[Start of Attachment]

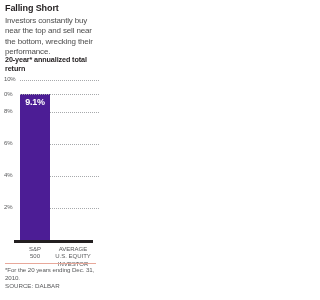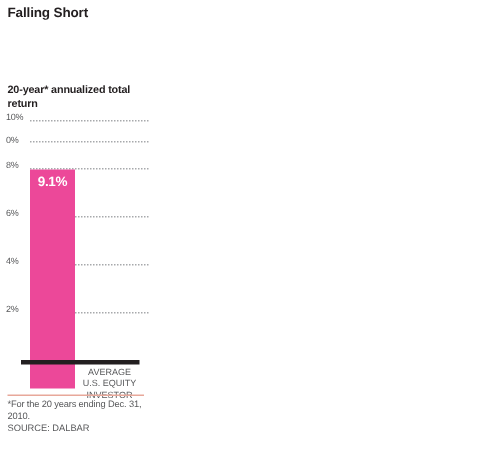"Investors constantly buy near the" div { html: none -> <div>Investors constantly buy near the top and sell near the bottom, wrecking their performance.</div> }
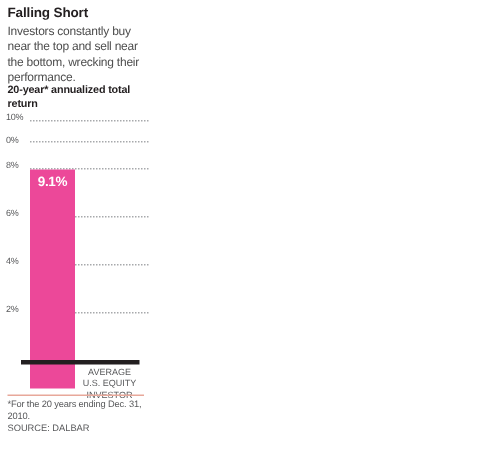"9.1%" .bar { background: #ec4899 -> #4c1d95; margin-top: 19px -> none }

[End of Attachment]
[Start of Attachment]

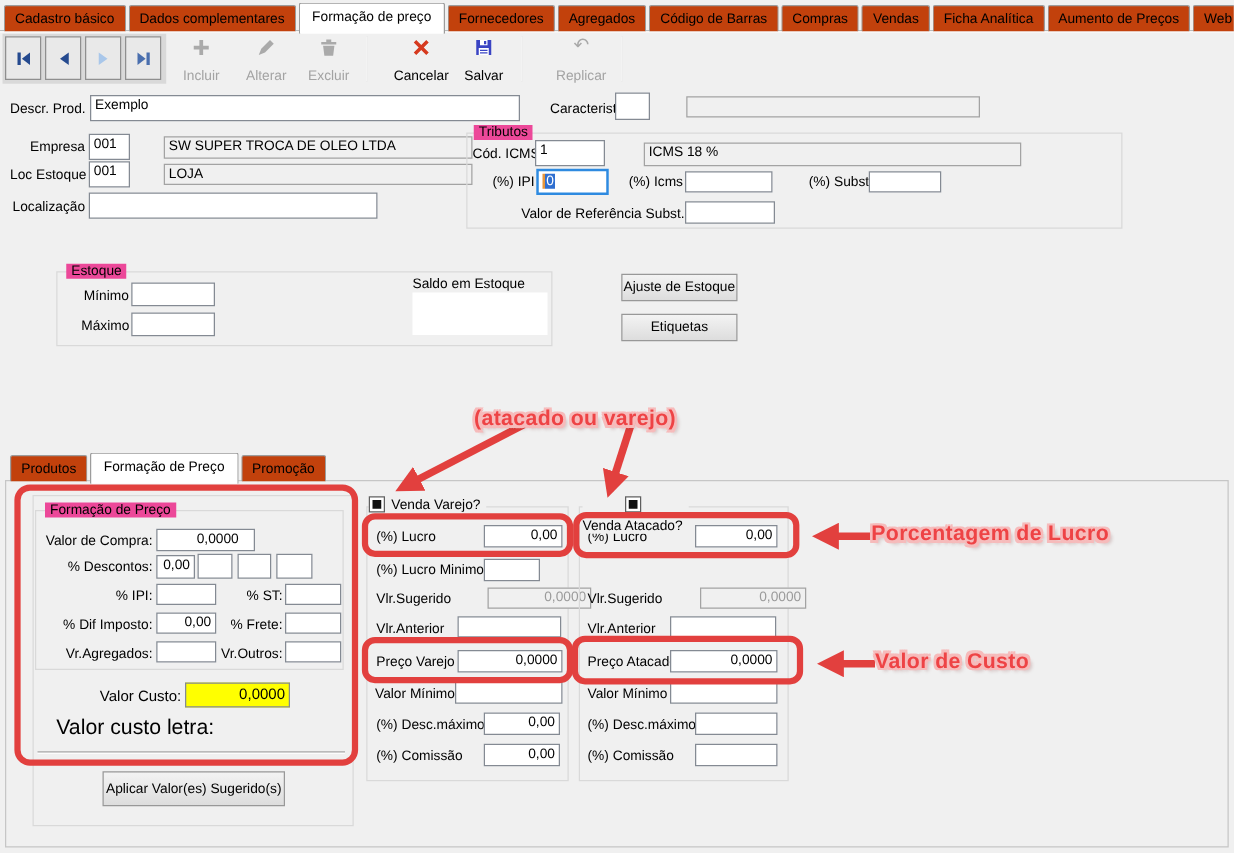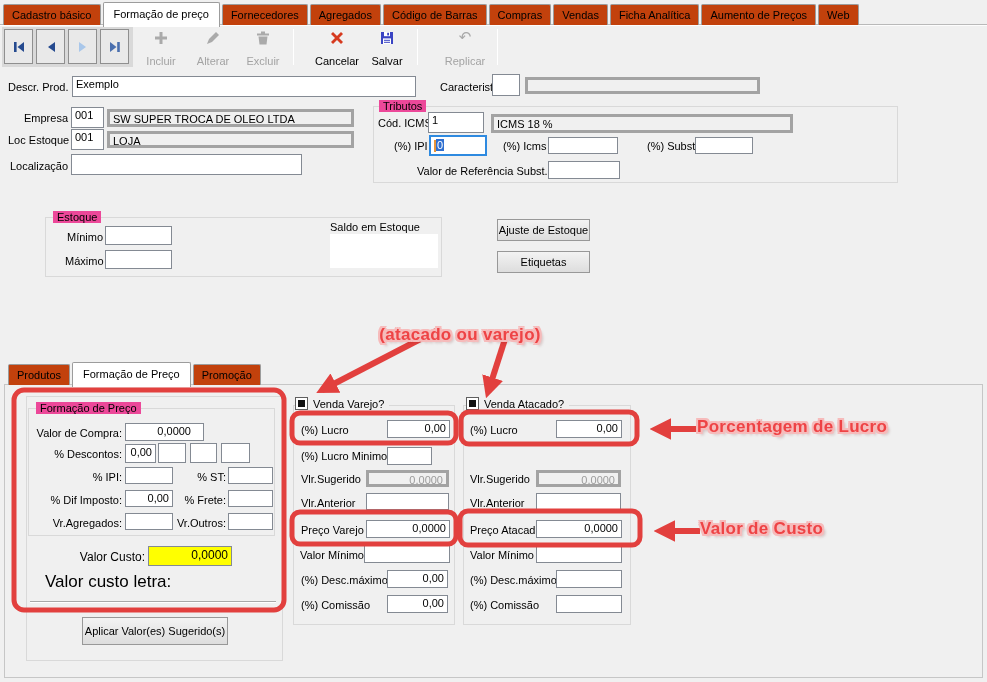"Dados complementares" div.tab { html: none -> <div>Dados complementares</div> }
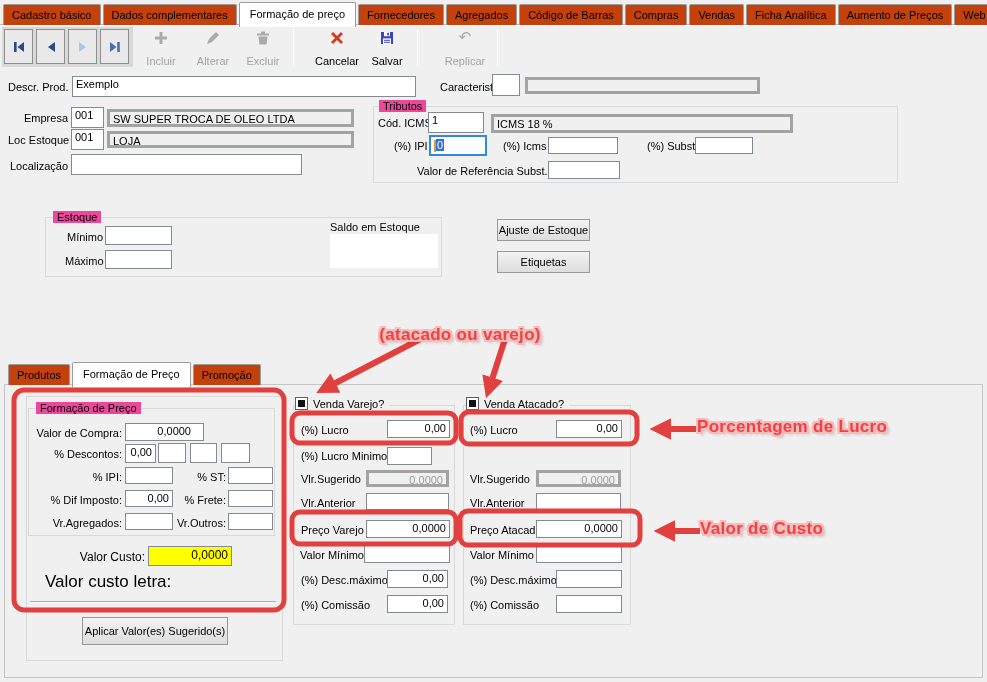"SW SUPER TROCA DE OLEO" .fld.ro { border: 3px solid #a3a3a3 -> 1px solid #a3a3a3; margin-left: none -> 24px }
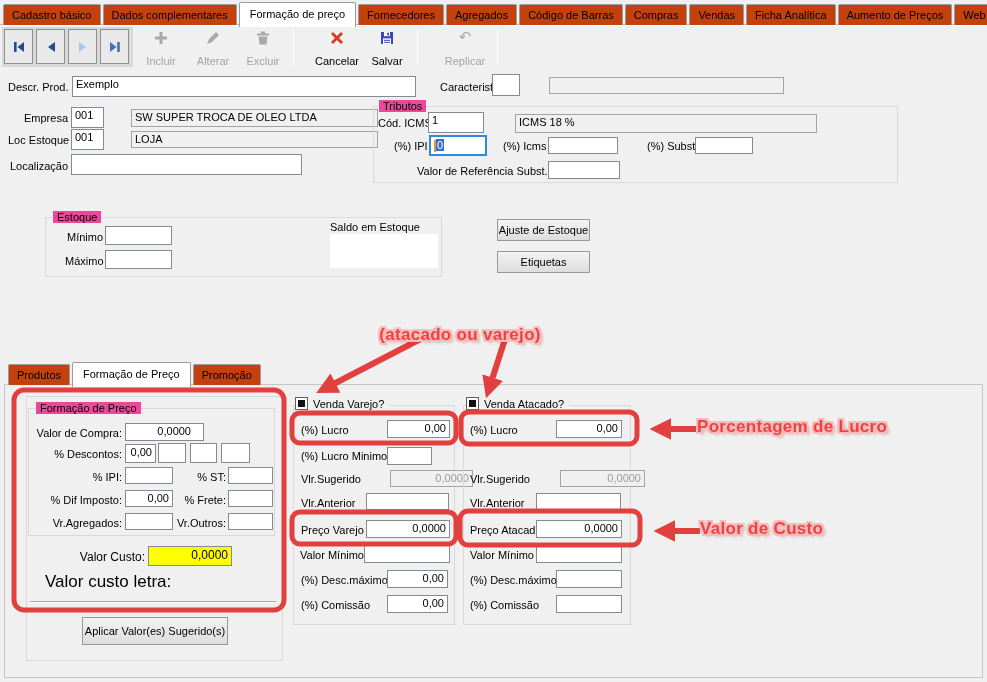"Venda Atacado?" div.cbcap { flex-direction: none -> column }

[End of Attachment]

* **YOUR TASK**: Return only the stretch above from the line containing "none -> <div>Dados" through the line containing "flex-direction: none ->", word for word and without pictures.

* **YOUR RESPONSE**:
"Dados complementares" div.tab { html: none -> <div>Dados complementares</div> }
"SW SUPER TROCA DE OLEO" .fld.ro { border: 3px solid #a3a3a3 -> 1px solid #a3a3a3; margin-left: none -> 24px }
"Venda Atacado?" div.cbcap { flex-direction: none -> column }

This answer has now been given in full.